Let’s play a game Round 1 rules: If none of the options are exceeded in terms of the maximum number of people, then you all get what you asked for If any single option is exceeded, then no one gets THAT prize
How many candies would you like? A.3 (1 person max!) B.2 (2 person max!) C.1 (2 person max!) D.0 (30 person max) 30
Let’s play a game Round 2 rules: If none of the options are exceeded in terms of the maximum number of people, then you all get what you asked for If any single option is exceeded, then NO ONE gets ANYTHING
How many candies would you like? A.3 (1 person max!) B.2 (2 person max!) C.1 (3 person max!) D.0 (20 person max) E.0 (20 person max)
Tragedy of the Commons There’s a field with 4 farmers, and they each have a dairy cow The field feeds the dairy cows just fine year after year and they all succeed One farmer then decides, “I can have another cow!” And he gets one, and does even better, and the field survives just fine So the others get extra cows…and they all die – Why would they get an extra cow? How could this problem have been avoided? Real-life examples? – International fishing, others?

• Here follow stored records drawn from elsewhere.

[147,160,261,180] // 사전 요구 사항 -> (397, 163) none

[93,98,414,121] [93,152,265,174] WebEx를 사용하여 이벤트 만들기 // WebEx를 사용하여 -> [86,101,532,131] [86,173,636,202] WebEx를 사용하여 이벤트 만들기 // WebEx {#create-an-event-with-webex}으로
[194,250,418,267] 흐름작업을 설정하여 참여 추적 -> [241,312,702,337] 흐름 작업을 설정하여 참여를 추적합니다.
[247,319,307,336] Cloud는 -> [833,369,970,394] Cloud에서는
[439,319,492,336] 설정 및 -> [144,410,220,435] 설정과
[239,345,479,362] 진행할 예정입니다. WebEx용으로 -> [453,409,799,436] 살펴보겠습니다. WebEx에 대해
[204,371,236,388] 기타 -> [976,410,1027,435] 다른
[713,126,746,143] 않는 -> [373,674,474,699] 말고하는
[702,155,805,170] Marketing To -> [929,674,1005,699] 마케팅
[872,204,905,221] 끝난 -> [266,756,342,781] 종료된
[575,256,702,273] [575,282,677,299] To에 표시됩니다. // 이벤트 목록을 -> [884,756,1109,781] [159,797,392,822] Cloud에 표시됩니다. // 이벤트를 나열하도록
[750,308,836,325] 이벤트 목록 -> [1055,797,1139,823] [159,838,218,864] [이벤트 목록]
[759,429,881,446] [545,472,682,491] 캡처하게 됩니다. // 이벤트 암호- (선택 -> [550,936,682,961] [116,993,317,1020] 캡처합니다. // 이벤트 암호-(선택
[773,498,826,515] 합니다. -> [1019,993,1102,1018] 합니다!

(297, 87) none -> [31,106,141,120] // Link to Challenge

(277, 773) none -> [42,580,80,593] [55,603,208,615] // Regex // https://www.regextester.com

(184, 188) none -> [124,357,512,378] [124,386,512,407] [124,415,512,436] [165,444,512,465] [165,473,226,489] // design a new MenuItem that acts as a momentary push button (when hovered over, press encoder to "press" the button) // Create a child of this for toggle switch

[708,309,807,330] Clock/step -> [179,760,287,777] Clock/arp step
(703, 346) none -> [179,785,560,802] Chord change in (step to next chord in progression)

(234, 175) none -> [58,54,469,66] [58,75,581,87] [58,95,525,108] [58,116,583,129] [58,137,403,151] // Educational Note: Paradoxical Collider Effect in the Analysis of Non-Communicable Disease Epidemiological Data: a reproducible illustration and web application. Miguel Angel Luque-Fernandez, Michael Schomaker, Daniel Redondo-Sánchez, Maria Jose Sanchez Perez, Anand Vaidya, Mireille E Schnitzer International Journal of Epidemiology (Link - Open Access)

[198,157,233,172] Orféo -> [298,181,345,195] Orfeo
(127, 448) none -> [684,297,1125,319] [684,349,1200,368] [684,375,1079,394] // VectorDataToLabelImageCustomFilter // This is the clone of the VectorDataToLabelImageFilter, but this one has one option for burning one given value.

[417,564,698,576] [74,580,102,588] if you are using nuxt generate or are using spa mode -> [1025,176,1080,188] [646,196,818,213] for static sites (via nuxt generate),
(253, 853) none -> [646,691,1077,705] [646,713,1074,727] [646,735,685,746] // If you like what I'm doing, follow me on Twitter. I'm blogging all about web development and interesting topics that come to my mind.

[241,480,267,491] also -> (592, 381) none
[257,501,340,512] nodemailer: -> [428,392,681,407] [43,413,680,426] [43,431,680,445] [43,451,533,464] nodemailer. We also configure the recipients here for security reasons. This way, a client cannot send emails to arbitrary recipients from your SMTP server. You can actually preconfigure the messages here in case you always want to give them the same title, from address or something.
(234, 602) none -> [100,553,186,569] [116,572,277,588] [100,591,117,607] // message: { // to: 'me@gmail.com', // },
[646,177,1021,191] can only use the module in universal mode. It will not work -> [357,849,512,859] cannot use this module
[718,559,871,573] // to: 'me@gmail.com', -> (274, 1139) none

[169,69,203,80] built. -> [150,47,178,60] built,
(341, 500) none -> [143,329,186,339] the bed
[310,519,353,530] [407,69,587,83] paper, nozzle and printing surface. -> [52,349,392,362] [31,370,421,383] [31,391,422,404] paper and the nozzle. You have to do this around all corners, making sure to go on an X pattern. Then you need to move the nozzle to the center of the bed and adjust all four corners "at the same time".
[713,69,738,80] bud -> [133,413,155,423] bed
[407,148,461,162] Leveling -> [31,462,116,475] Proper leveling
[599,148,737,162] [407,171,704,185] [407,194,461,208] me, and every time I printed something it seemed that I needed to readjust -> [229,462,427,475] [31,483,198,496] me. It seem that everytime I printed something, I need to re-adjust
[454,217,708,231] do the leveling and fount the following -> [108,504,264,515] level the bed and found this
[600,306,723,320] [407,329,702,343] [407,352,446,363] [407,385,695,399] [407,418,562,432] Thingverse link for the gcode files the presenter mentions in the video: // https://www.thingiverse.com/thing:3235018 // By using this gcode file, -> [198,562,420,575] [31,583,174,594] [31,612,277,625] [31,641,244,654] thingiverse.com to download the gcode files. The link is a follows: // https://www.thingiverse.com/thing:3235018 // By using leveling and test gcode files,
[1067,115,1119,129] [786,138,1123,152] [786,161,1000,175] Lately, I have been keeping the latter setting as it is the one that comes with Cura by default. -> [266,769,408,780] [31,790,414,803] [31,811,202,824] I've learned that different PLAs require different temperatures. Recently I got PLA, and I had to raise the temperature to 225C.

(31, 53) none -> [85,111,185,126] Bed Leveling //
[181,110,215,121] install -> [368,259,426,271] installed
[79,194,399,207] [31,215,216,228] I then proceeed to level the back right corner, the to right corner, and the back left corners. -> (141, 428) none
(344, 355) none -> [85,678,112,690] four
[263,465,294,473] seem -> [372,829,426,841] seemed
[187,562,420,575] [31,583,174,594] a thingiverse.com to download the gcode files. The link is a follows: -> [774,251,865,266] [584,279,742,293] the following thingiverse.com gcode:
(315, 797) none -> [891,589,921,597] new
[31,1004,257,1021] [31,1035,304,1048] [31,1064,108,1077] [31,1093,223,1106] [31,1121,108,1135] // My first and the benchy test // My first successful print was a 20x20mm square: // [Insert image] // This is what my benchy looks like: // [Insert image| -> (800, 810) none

How many candies would you like? A.4 (1 person max!) B.3 (2 person max!) C.2 (3 person max!) D.1 (4 person max) E.0 (30 person max)
So what’s the key to all of this? Discuss and agree! But these things only work if we are predictable and reliable So if you say, “We’ll never win because people are greedy” then you’re giving in a little to a deterministic view of human decisions At least people must be predictable in some way for you to win this game
Nonograms Rules Each square is either shaded or not Because a comma can be more than one space 1 st box need not be shaded!
Nonograms Rules Numbers are used in order and commas are spaces This is wrong! ‘1,2’
Nonograms Rules Let’s try one! puzzle-nonograms.com shadypuzzle.com or the iOS app
Deductive analysis Start from a point of certainty Solve piece-by-piece Negative information can be useful Generate options & eliminate contradictions Mistakes are good – If you learn from them!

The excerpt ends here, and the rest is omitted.